▶ [Your goal]
Search the data for "verible". Each line containing it is to be copied.

Dataset items
****************************************

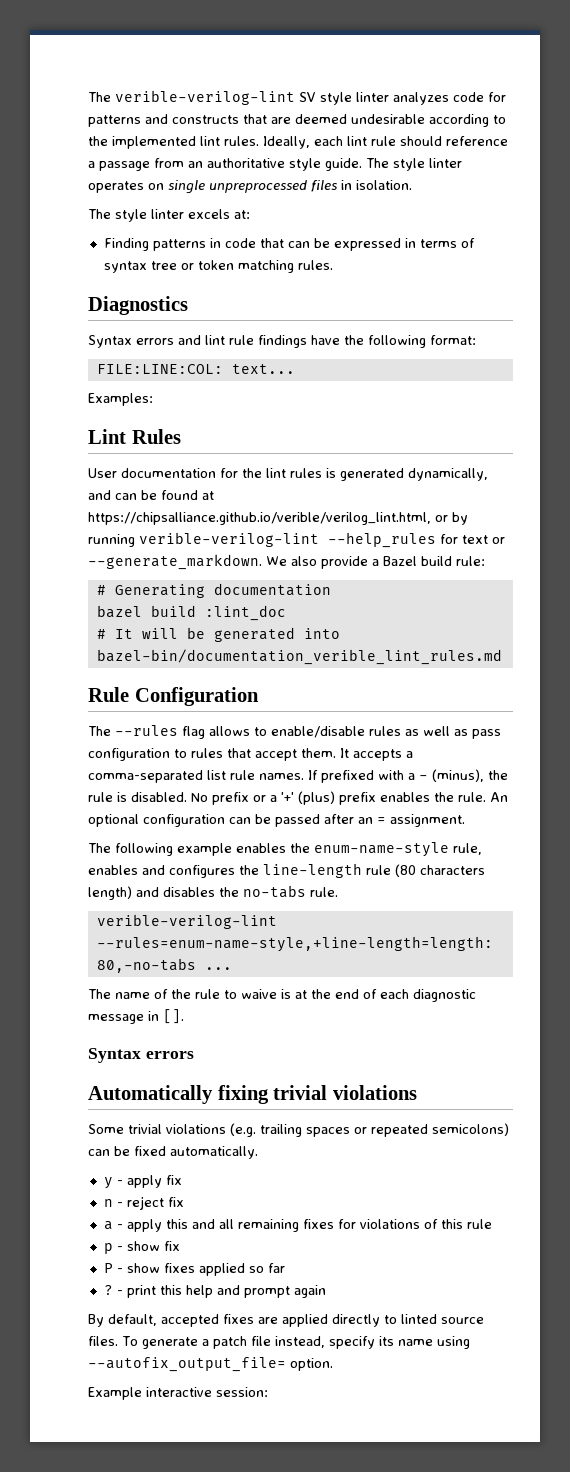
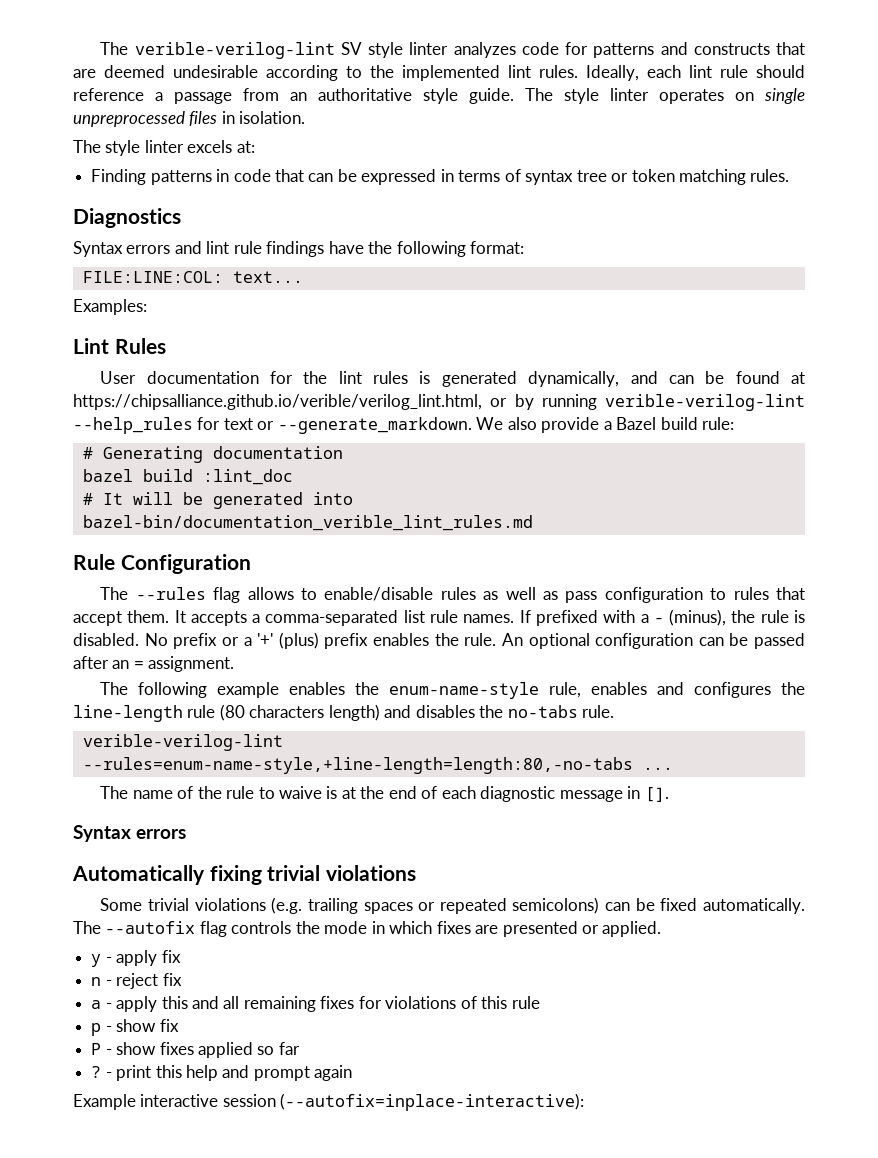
(258, 1152) none -> [73,921,662,937] The --autofix flag controls the mode in which fixes are presented or applied.
[88,1314,484,1327] [88,1336,470,1349] [88,1357,333,1372] // By default, accepted fixes are applied directly to linted source files. To generate a patch file instead, specify its name using --autofix_output_file= option. -> (353, 1073) none
[216,1387,268,1397] session: -> [222,1093,585,1111] session (--autofix=inplace-interactive):

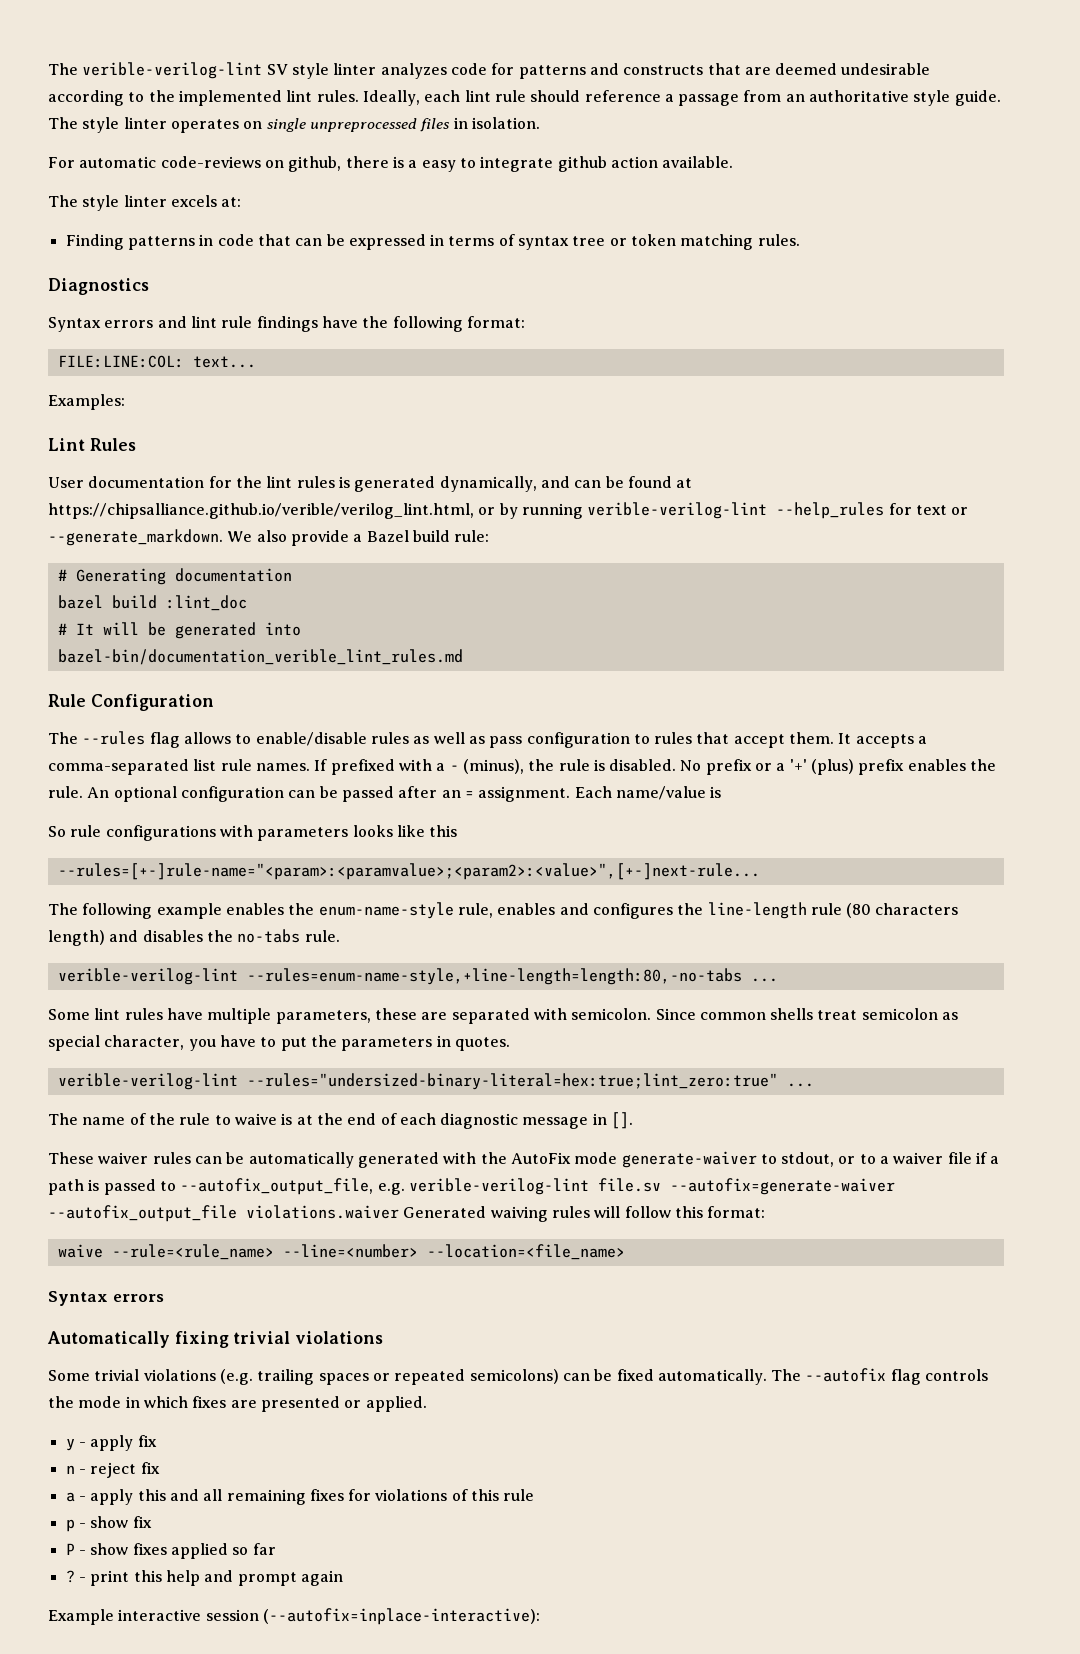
(306, 117) none -> [48,156,734,172] // For automatic code-reviews on github, there is a easy to integrate github action available.
(235, 664) none -> [574,786,722,800] [48,825,458,841] [57,863,760,880] Each name/value is // So rule configurations with parameters looks like this // --rules=[+-]rule-name="<param>:<paramvalue>;<param2>:<value>",[+-]next-rule...
(673, 768) none -> [48,1008,959,1024] [48,1035,510,1051] [57,1073,814,1090] // Some lint rules have multiple parameters, these are separated with semicolon. Since common shells treat semicolon as special character, you have to put the parameters in quotes. // verible-verilog-lint --rules="undersized-binary-literal=hex:true;lint_zero:true" ...
(669, 794) none -> [48,1151,1000,1168] [48,1178,895,1195] [48,1205,766,1222] [57,1244,625,1260] // These waiver rules can be automatically generated with the AutoFix mode generate-waiver to stdout, or to a waiver file if a path is passed to --autofix_output_file, e.g. verible-verilog-lint file.sv --autofix=generate-waiver --autofix_output_file violations.waiver Generated waiving rules will follow this format: // waive --rule=<rule_name> --line=<number> --location=<file_name>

****************************************

▶ [Response to this exercise]
(673, 768) none -> [48,1008,959,1024] [48,1035,510,1051] [57,1073,814,1090] // Some lint rules have multiple parameters, these are separated with semicolon. Since common shells treat semicolon as special character, you have to put the parameters in quotes. // verible-verilog-lint --rules="undersized-binary-literal=hex:true;lint_zero:true" ...
(669, 794) none -> [48,1151,1000,1168] [48,1178,895,1195] [48,1205,766,1222] [57,1244,625,1260] // These waiver rules can be automatically generated with the AutoFix mode generate-waiver to stdout, or to a waiver file if a path is passed to --autofix_output_file, e.g. verible-verilog-lint file.sv --autofix=generate-waiver --autofix_output_file violations.waiver Generated waiving rules will follow this format: // waive --rule=<rule_name> --line=<number> --location=<file_name>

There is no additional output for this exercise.